Quote The Big Lebowski, and you’ll likely get a lot of laughs and knowing looks. But Lebowski isn't just a comedy about the misadventures of a lovable stoner—the movie uses sophisticated words and concepts for some intellectual humor. Use any of these 10 words in casual conversation, and you can hold your head up high.


Meaning “to urinate,” we first meet the Dude as thugs harass him and, well, “micturate” on his rug. In a case of mistaken identity, the Dude visits the other Lebowski to seek compensation. But what he gets is an unsympathetic Big Lebowski, who mocks him for his attire and attitude towards life. The offended Big Lebowski asks, “Every time a rug is micturated upon in this fair city, I have to compensate…?”


If you thought being a nihilist means passing out on floating pool lounges, read on. While there are several forms of nihilism, the most common, existential nihilism, argues that there is no intrinsic meaning, purpose or value in life. While German nihilists are behind much of the hijinks in the movie, their battle cry (“We believe in nossink!”) is contradicted in the end by their whining at the unfairness of no payout. Clearly not nihilists, this unfortunately makes losing a toe and an ear much harder to bear.

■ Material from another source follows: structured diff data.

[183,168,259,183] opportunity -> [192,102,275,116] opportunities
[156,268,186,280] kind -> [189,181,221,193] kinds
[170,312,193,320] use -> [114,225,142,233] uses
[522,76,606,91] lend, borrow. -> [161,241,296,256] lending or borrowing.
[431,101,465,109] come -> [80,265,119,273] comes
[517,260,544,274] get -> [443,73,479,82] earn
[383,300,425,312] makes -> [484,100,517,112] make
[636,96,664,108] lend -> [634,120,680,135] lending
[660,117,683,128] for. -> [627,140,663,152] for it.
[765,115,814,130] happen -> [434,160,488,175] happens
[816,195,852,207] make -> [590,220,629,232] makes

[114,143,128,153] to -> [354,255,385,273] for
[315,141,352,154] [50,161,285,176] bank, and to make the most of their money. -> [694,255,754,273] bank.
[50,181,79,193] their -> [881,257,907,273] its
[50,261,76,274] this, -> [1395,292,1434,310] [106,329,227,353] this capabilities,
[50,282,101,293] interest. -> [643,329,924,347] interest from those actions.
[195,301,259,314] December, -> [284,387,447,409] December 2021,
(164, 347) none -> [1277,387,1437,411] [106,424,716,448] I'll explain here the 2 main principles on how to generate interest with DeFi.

Shabbos (Yiddish), also known as Shabbat (Hebrew), is the Jewish day of rest. Shabbos begins just before sunset on Friday evening and ends Saturday evening, and can be honored by meditating on spiritual matters and spending time with family. Walter, who converted to Judaism, observes Shabbos by not working, not driving, not riding in a car, not handling money, not turning on an oven, and definitely by not bowling. Walter even doesn’t answer the phone on Shabbos, unless it’s an emergency—which it was, which was why Walter picked up the phone.

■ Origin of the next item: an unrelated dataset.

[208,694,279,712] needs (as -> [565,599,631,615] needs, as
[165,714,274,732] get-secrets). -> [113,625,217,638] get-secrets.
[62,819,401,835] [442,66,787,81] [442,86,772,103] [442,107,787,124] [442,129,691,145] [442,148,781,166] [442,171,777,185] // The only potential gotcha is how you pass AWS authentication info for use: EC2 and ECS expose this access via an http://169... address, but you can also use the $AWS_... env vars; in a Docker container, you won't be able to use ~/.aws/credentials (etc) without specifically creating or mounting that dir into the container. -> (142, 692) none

Adult films are not known for their complicated plots. So when Maude shows a scene where a cable repair man complains of difficulty working in his clothes, Maude comments, “You can imagine what happens next.” The Dude replies, “He fixes the cable?” and Maude asks him not to be fatuous, meaning “silly and pointless.” But of course, that’s why we love the Dude.


Meaning “a particular way of speaking,” parlance is used twice in reference to Bunny Lebowski, the much younger wife of the Big Lebowski. The first relates to her relationship with known pornographer Jackie Treehorn, who Bunny is said to be sleeping with. The second is in the Dude’s explanation of Bunny’s role in her kidnapping. As a "trophy wife" and needing money, the Dude tries to reason that Bunny faked her own kidnapping. That did not occur to the Big Lebowski.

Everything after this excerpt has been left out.